Problem to solve:
Using the entries below, write out the line with "CURATIVO DUODERM EXTRA", the line with "total: 2085.19 -> 2175.19", and every line in between, exactly as each is written.

Edit difference data:
++++++++++++++++++++

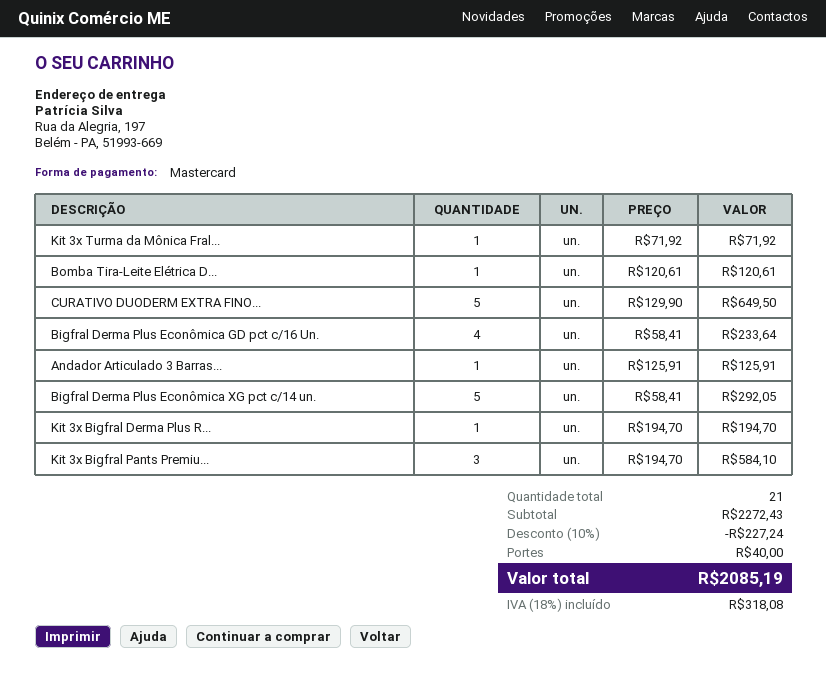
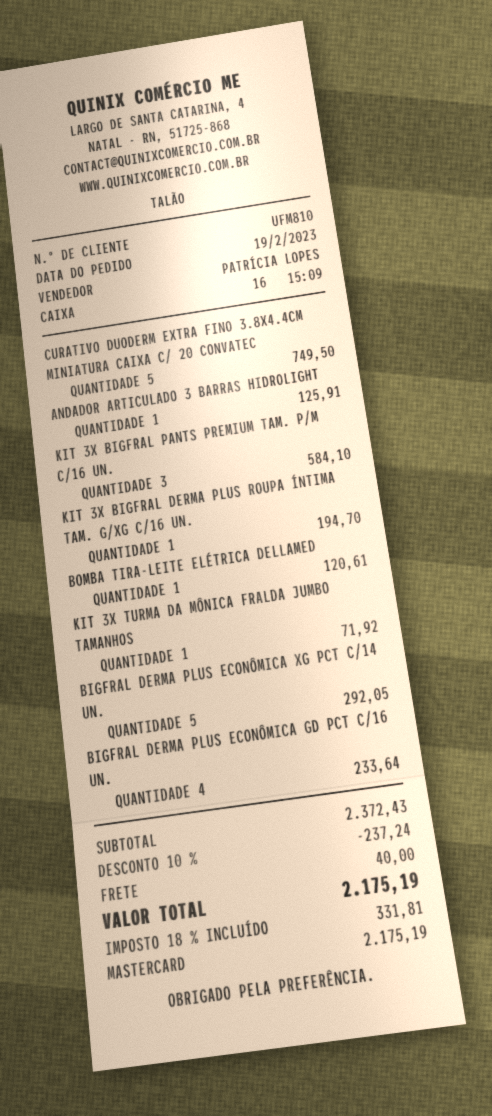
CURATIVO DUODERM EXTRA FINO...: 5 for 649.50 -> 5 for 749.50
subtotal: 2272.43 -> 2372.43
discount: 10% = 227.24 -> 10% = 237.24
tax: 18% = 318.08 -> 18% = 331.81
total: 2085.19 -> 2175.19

++++++++++++++++++++

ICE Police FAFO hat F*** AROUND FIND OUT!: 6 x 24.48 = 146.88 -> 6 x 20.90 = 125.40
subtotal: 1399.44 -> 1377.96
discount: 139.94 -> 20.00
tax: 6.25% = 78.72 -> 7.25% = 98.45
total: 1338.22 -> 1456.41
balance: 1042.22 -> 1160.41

++++++++++++++++++++

Answer box:
CURATIVO DUODERM EXTRA FINO...: 5 for 649.50 -> 5 for 749.50
subtotal: 2272.43 -> 2372.43
discount: 10% = 227.24 -> 10% = 237.24
tax: 18% = 318.08 -> 18% = 331.81
total: 2085.19 -> 2175.19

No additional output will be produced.